The recent discovery of the Higgs boson candidate, which made international headlines and was named the breakthrough of the year 2012 by the Science magazine, is yet another spectacular success of the Standard Model (SM) of particle physics describing sub-atomic constituents of matter and their mutual interactions. Despite being able to describe a vast majority of subatomic processes, the SM has major limitations. In particular, astrophysical data indicate that the Universe is dominated by dark matter of yet unknown nature, while the visible matter known to science constitutes, astonishingly, accounts for as little as 5% of the total mass-energy. The SM cannot explain the observed matter-antimatter asymmetry of the Universe either. This defines the main challenge of particle physics: the search for new types of elementary particles and forces beyond the SM description collectively termed 'new physics'.

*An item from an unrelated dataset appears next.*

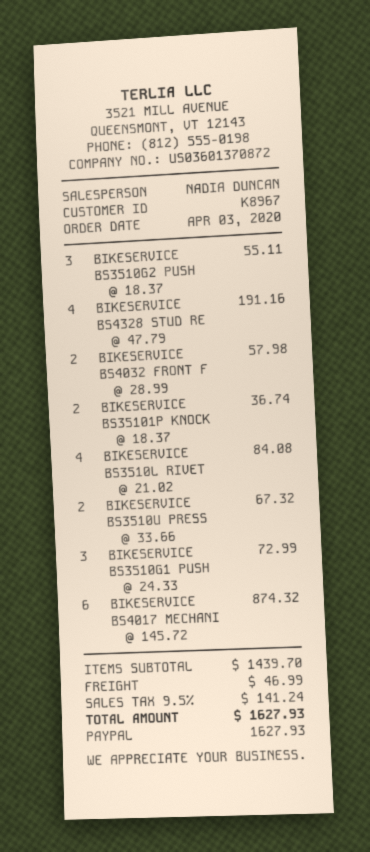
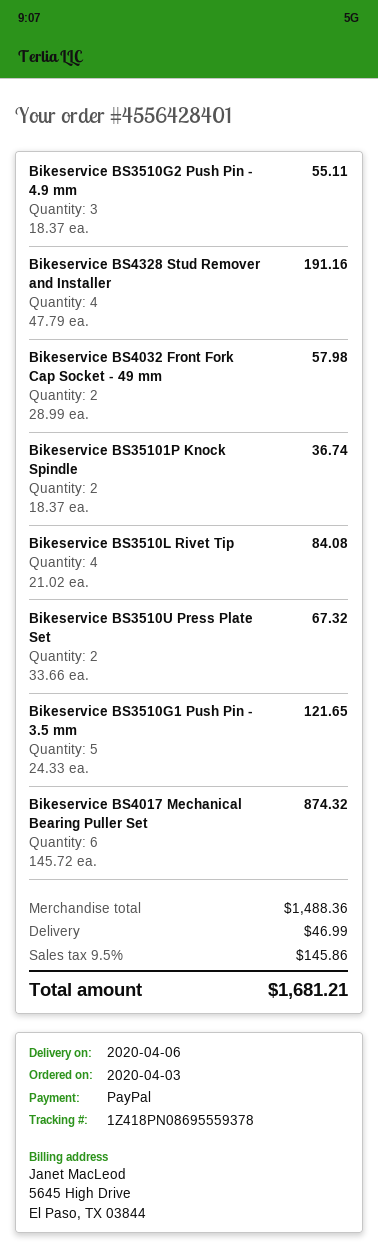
BIKESERVICE BS3510G1 PUSH: 3 x 24.33 = 72.99 -> 5 x 24.33 = 121.65
subtotal: 1439.70 -> 1488.36
tax: 9.5% = 141.24 -> 9.5% = 145.86
total: 1627.93 -> 1681.21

Fellow-Evguenie-Goudzovski

The search for new physics

Laboratory searches for new physics proceed by two methods. The 'energy frontier' methodology is based on measurements of particle interactions in collisions of highest possible energy, aiming to be above the threshold for production of new heavy elementary particles. This approach is the raison d'être for the experiments at the Large Hadron Collider at the European Laboratory for Particle Physics (CERN), and has led to the Higgs candidate discovery mentioned above. A complementary 'precision frontier' approach, which has been tremendously successful historically, is to look carefully at very rare lower-energy subatomic processes that can be accurately predicted by the SM. New physics at high energy scale can manifest itself in dynamical effects at lower energy via quantum loop corrections to the basic processes. Therefore the differences from expectations in such processes would prove the existence, and give information on the form of, new physics.

The NA62 experiment at CERN aiming to collect data in 2014–16 is among the largest modern precision frontier particle physics experiments in the world. It will focus on the studies of the decays of a particular type of unstable particle, the charged kaon. Kaons, one of the lightest quark bound states, have been a copious source of information on fundamental interactions since their discovery in 1947. The Nobel discovery of CP violation, the phenomenon generating the matter-antimatter asymmetry of the Universe, was made in the kaon sector. Owing to a uniquely intense kaon beam provided by the CERN accelerator complex and a range of state-of-the-art detectors, the NA62 experiment will bring kaon physics to a new level of precision. The unprecedented sensitivity opens a range of new opportunities to probe the nature of new physics at the high energy scales.

The primary interest of the Birmingham group within the NA62 experiment lies in testing an accidental symmetry of the SM, the Lepton Flavour (LF) conservation. The recent discovery of neutrino oscillations has led to a conclusion that the LF symmetry is approximate rather than exact. It also implies that the neutrinos have non-zero masses, which (in addition to constituting a non-SM phenomenon by itself) opens the questions about the fundamental properties of the neutrino and the origin of its mass scale.

Being a Fellow

I lead a working group of the NA62 experiment dedicated to precision searches for processes violating LF symmetry of the SM and dark matter particle candidates such as the heavy neutrinos. My goal is placing the most stringent constraints on the nature of new physics, or indeed finding an evidence for processes or particles beyond the SM description. Birmingham is an ideal place to undertake this challenge, thanks to the strong position within the NA62 experiment, strong links to the worldwide community and the state-of-the-art laboratory facilities allowing the development of experimental equipment. The award of Birmingham fellowship provided me with independence, enabled me to develop my own research agenda and focus on extending my research group and student supervision.